ドイツの鉄道は、DB (Deutsche Bahn)という国有鉄道で、車両は結構きれいなことが多い。特に今回はEurail Passだったので1等車は、日本のグリーン車を更に快適にした感じだが、2等車も十分快適だと思う。

Ice

それから、主要な鉄道駅にある荷物用のベルトコンベヤー。ホームと地下通路、そして駅構内をつなぐところにある。重いスーツケースなどには便利だが、一方通行。エレベータがあれば足りると思うが、なかったような気がする。 

Conveyer

コンスタンツには夕方に着いたので、散策をしながら夕食を食べるところを探していると、ボーデン湖の湖畔から花火の音が。
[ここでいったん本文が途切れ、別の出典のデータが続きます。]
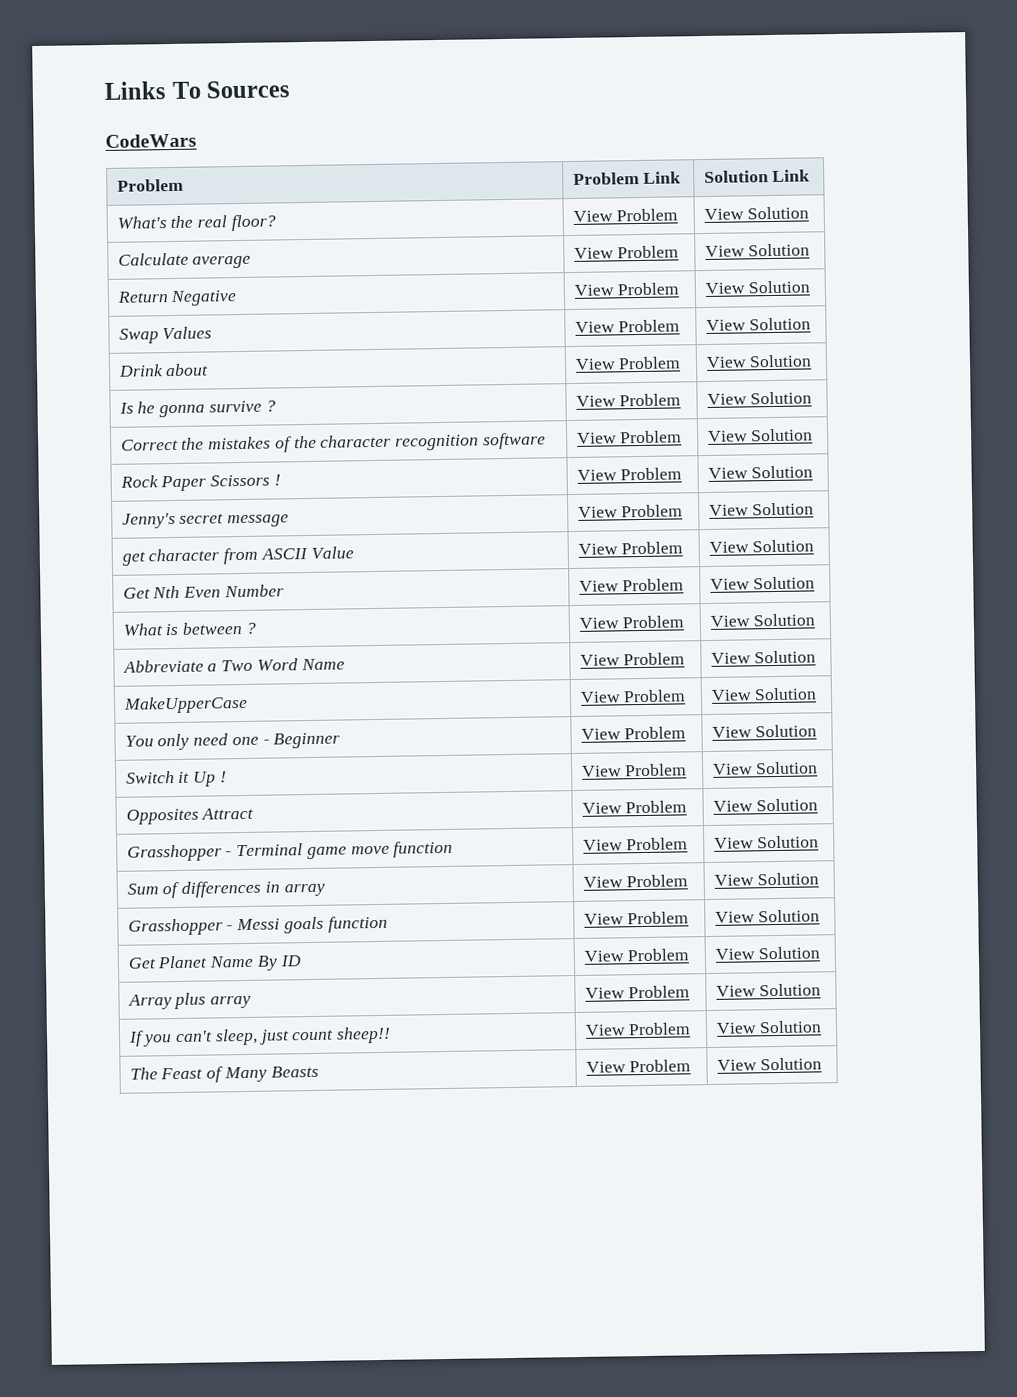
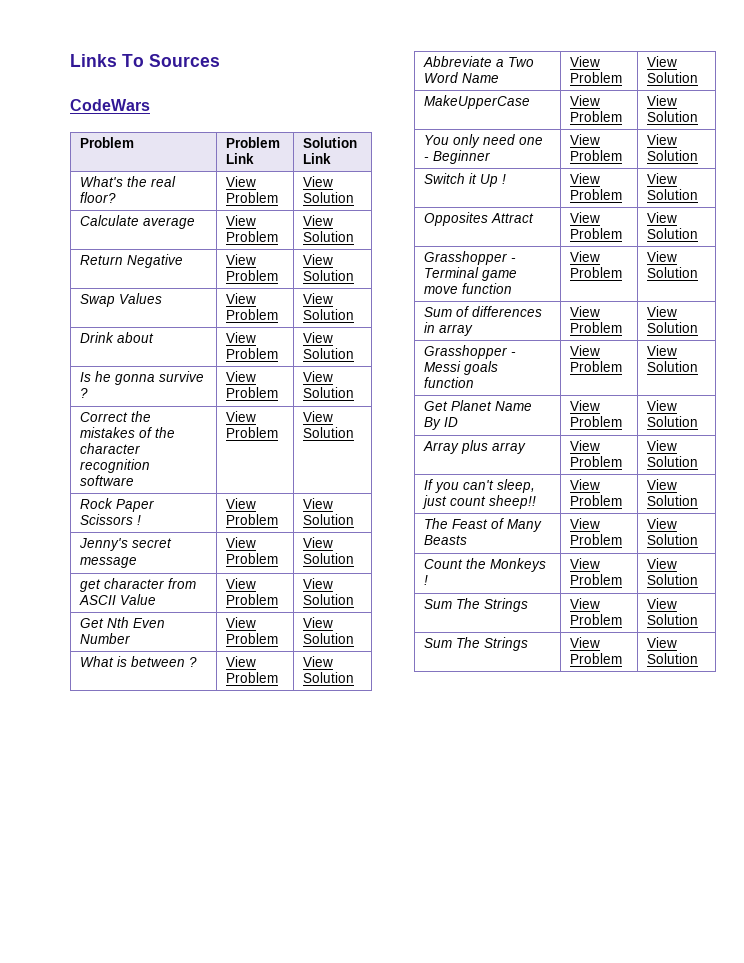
+ Count the Monkeys ! | View Problem | View Solution
+ Sum The Strings | View Problem | View Solution
+ Sum The Strings | View Problem | View Solution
近寄ると、お祭り騒ぎになっていて、極寒の湖に100人以上の人が叫びながら入っていく。

Konstanz1

寒中水泳かbearing 気温は0度くらいなのだが、見ているこっちが更に寒くなる。翌日、ツーリスト・インフォメーションで聞くと、ダイバーの集まりが安全祈願で行っているイベントなのだそうだ。

Konstanz2

ボーデン湖の湾の入口には、インペリアImperiaという10mの像が建っている。1414年~1418年にここで開催されたローマ・カトリック教会のコンスタンツ公会議(3人の教皇が並立していた教会の分裂を収拾した会議)を記念して作られたもの。よく見ると少しずつ回っていてちょっと恐いが、3分で1回転する。

Konstanz3   Konstanz4

もちろん、この町にも立派な大聖堂があるのだが、天候があまりよくなかったし、時間もなかったので、登らずに中心部を散策して終わり。クラスメイトのドイツ人に話をしたら、彼はこの町にあるコンスタンツ大学の卒業生だそうだ。

Konstanz5 Konstanz6

今回の旅行では、ドイツは駆け足で南部をちょっとだけ回っただけだったが、オランダの隣国でもあるので、また何度か訪問する機会があるのではないかと期待している。